Tidak semua orang curhat untuk mendapatkan tanggapan. Sebagian besar mereka hanya butuh didengar. Terutama perempuan. Mereka hanya butuh meluapkan bahwa kondisinya saat ini lagi tidak nyaman. Cerita hanya medianya untuk berkatarsis.
Tapi terkadang baru cerita sedikit sudah ditanggapi.
“Kamu masih mending, saya (dan penjelasan panjang berikutnya)”
“Baru juga anak satu, anakku …. “
“Daripada saya…”
“Deh, begitu ji lagi…”
“Harusnya kamu bersyukur …”
Dan masih banyak kalimat lain.
Maksud hati cerita untuk didengar. Malah jadi ajang adu nasib.
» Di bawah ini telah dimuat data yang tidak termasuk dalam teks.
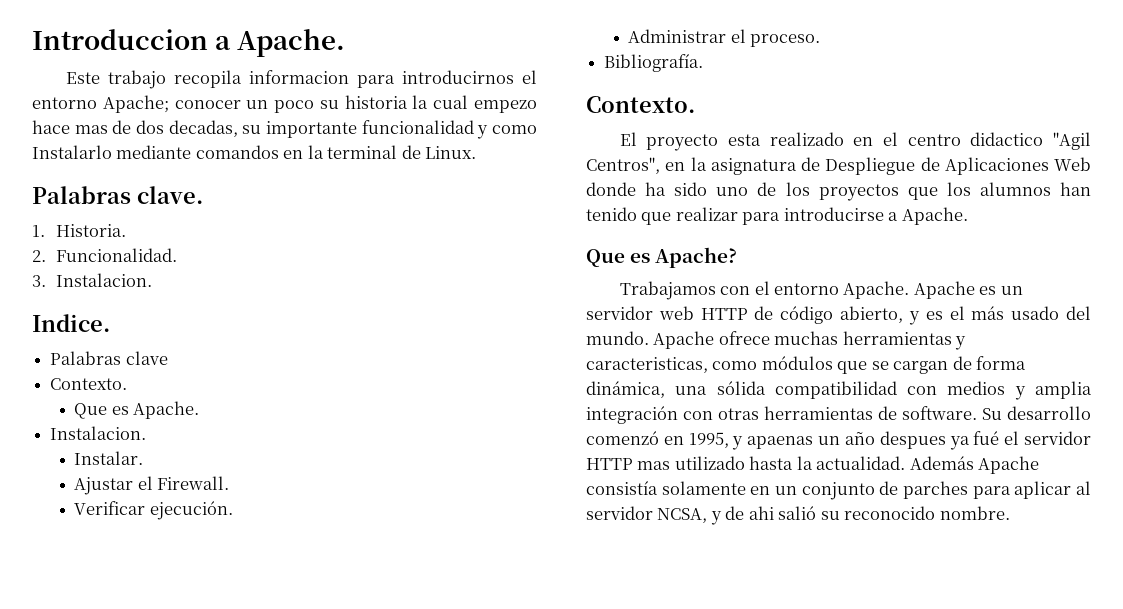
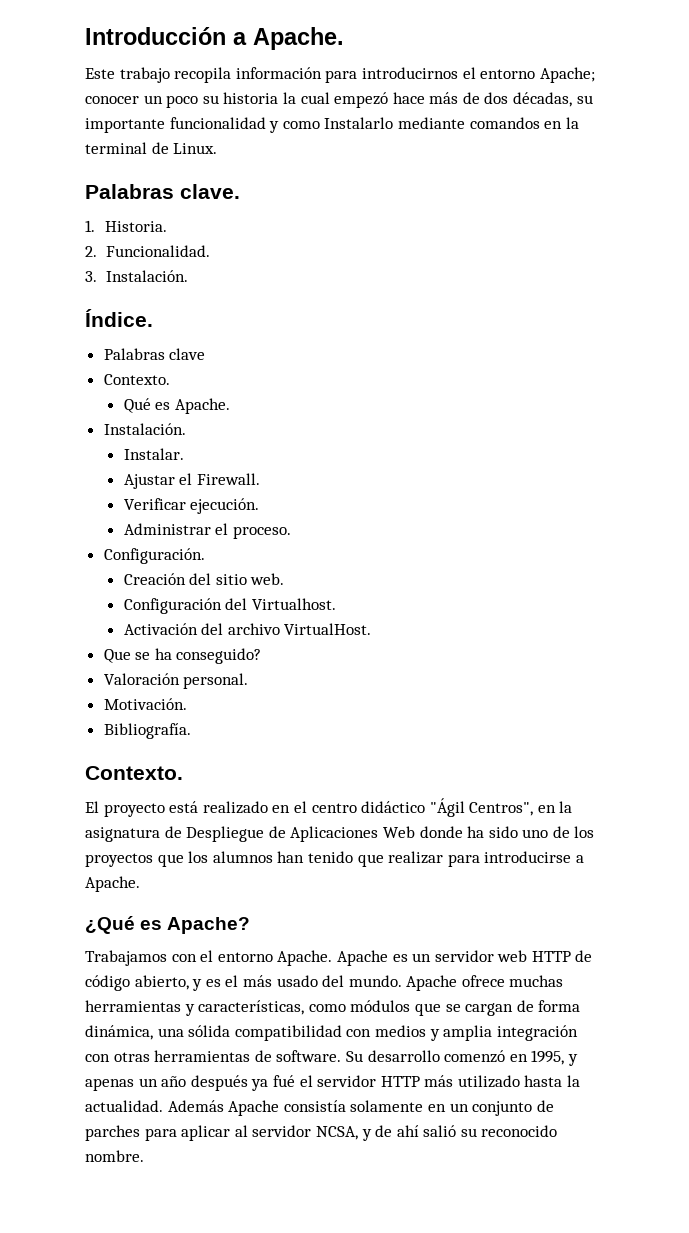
[32,29,208,50] Introduccion -> [85,27,226,45] Introducción
[248,70,349,84] informacion -> [235,67,322,79] información
[473,100,537,113] [32,120,108,134] empezo hace mas -> [334,92,459,108] empezó hace más
[168,120,238,137] decadas, -> [513,92,573,107] décadas,
[56,273,153,287] [32,314,110,332] Instalacion. // Indice. -> [105,270,188,282] [85,309,153,327] Instalación. // Índice.
[74,403,108,419] Que -> [123,398,151,413] Qué
[50,426,147,440] Instalacion. -> [103,423,186,435] Instalación.
(821, 40) none -> [103,548,205,564] [123,573,285,585] [123,598,336,614] [123,623,372,635] [103,648,262,664] [103,673,249,689] [103,698,187,710] // Configuración. // Creación del sitio web. // Configuración del Virtualhost. // Activación del archivo VirtualHost. // Que se ha conseguido? // Valoración personal. // Motivación.
[727,134,761,146] esta -> [169,801,199,813] está
[970,132,1091,150] didactico "Agil -> [361,798,465,817] didáctico "Ágil
[586,249,625,267] Que -> [85,916,135,934] ¿Qué
[586,357,708,373] caracteristicas, -> [198,1000,305,1015] características,
[747,436,814,449] apaenas -> [85,1078,134,1091] apenas
[879,431,946,449] despues -> [190,1075,248,1091] después
[637,461,671,470] mas -> [424,1075,454,1087] más
[748,506,774,520] ahi -> [396,1125,419,1137] ahí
Padahal dari ratusan bahkan ribuan variabel penyebab masalah setiap orang, tidak bisa dipukul rata secara linier dengan kondisi kita. Tidak ada salahnya diam sejenak. Mendengar ceritanya hingga selesai. Mencoba melihat dari kacamatanya. Dan saat ia meminta pendapat, baru kita mengutarakannya. Tentu dengan melihat secara bijak dan rasional terhadap probabilitas kondisi orang yang minta pendapat.
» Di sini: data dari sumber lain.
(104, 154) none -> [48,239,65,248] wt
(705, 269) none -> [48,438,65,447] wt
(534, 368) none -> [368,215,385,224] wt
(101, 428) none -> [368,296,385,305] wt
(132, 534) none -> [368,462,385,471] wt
Tapi jika matamu tidak mampu melihat jernih dari kacamatanya. Pun telingamu tidak siap untuk mendengar. Ada baiknya diam saja. Peluk saja jika diperlukan.Jangan sampai alih-alih memberikan dampak positif, malah menjadi toxic bagi yang curhat. Bukannya malah menyembuhkan malah melukai.